Insurance Mistakes That Can Cripple a New Contracting Business
The Mistakes You Don’t See Until It’s Too Late
If you’re a new contractor, you’ve probably been told to “just get a policy and get started.” But no one tells you that the wrong insurance setup today can quietly lock you into high costs and missed opportunities for years.
These are the seven mistakes I see over and over — and how to avoid them.
1. No Comprehensive Plan
Myth: “My personal and business insurance don’t affect each other.”
Truth: If you cause a car accident and get sued personally, your business is fair game. Or vice versa.
Fix: Coordinate your coverage. Think of your business and personal policies as one connected plan — or risk one lawsuit taking out both.
2. Over-Insuring Small Stuff, Under-Insuring What Matters
Startups often obsess over insuring tools, trailers, or cracked glass — while cutting liability coverage to the bone.
Fix: Self-insure the stuff you can afford to lose. Buy real protection for lawsuits, injuries, and major losses. Those are what take down new businesses.

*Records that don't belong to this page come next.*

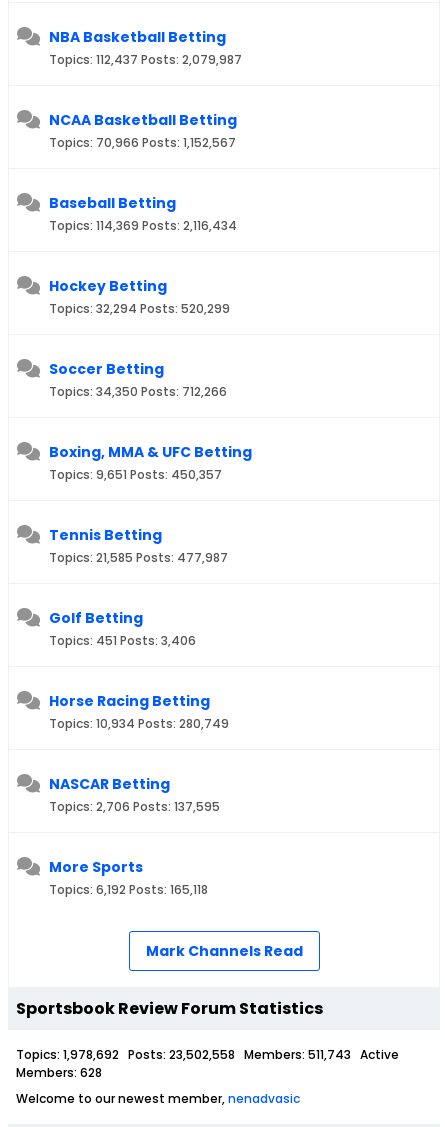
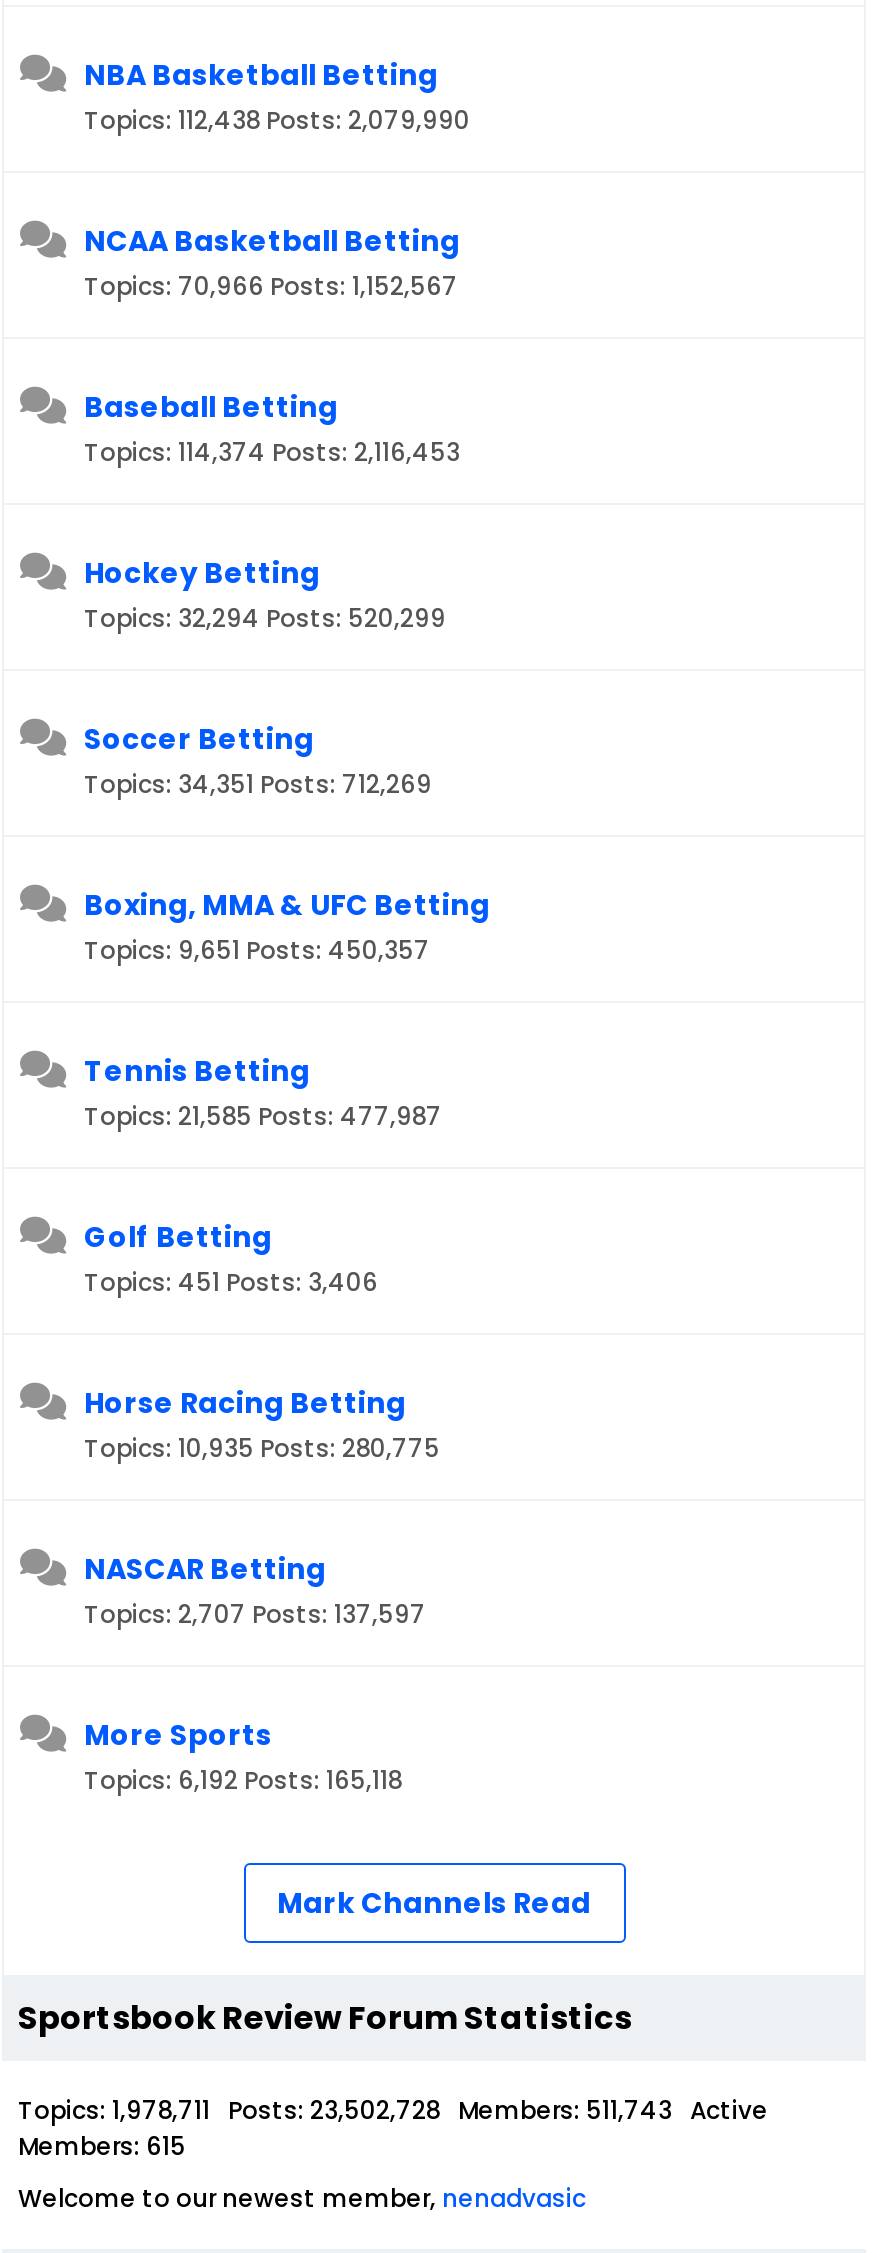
- Topics: 112,437 Posts: 2,079,987
+ Topics: 112,438 Posts: 2,079,990

- Topics: 114,369 Posts: 2,116,434
+ Topics: 114,374 Posts: 2,116,453

- Topics: 34,350 Posts: 712,266
+ Topics: 34,351 Posts: 712,269

- Topics: 10,934 Posts: 280,749
+ Topics: 10,935 Posts: 280,775

- Topics: 2,706 Posts: 137,595
+ Topics: 2,707 Posts: 137,597

- Topics: 1,978,692 Posts: 23,502,558 Members: 511,743 Active
+ Topics: 1,978,711 Posts: 23,502,728 Members: 511,743 Active

- Members: 628
+ Members: 615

3. No Long-Term Insurance Strategy
Mistake: You grab the cheapest policy to get started, switch carriers yearly, or carry weak limits.
Problem: Insurers track your entire history. Weak coverage, claim activity, or instability means you’ll pay more later — or get blocked entirely.
Fix: Think 2–3 years ahead. Build a clean record now and unlock better pricing later.
4. Assuming “It Won’t Happen to Me”
Myth: “I’m just getting started — big problems won’t hit yet.”
Reality: One injury. One fall. One property damage claim. That’s all it takes.
Fix: Get real liability protection from day one — not just enough to tick a GC’s box.
5. Bad Books = Big Trouble
This is the #1 way new contractors get wrecked by insurance:
No COIs from subcontractors? You get charged for their payroll.
Sloppy payroll tracking? Big corrections at audit.
Inaccurate receipts? More adjustments.
Result: A surprise bill that wipes out your first-year profit — or cancels your policy. If that happens, other companies won’t touch you.
Fix: Hire a bookkeeper. Track payroll, receipts, and subs cleanly. It’s worth every dollar.
6. Focusing Only on Price
Myth: “Just give me the cheapest policy that gets me on the job.”
Mistake: Some insurers make audits and claims easy. Others nickel-and-dime or delay for months.
Fix: Choose based on total value — not just price. A $2,000 policy that delays your cert can cost you a $20,000 job.
7. Not Knowing Enough to Spot a Bad Agent
Myth: “I’ll let my agent handle everything.”
Truth: If you don’t understand how audits work, what coverages matter, or how subs affect your pricing — you won’t even know when your agent is selling you short.
Fix: You don’t need to become an expert. But you do need to understand enough to have a real conversation — and see when someone’s not doing their job.
Quick Win: Ask Yourself These 7 Questions
Are my business and personal policies part of one plan?
Am I insuring lawsuits — or just my tools?
Will my choices today help me qualify for better pricing in 3 years?
Do I have umbrella coverage in place yet?
Are my books audit-proof?
Do I know which insurance companies actually support contractors?
Can I tell if my agent is guiding me — or just selling to me?
Why It Matters
Insurance mistakes don’t show up on day one. They show up when you try to grow, when audits hit, or when a real claim lands.
That’s why I review startup policies with fresh eyes — to spot the traps early and build something strong.
Bottom line: The decisions you make in year one will either protect your business… or cost you every step of the way.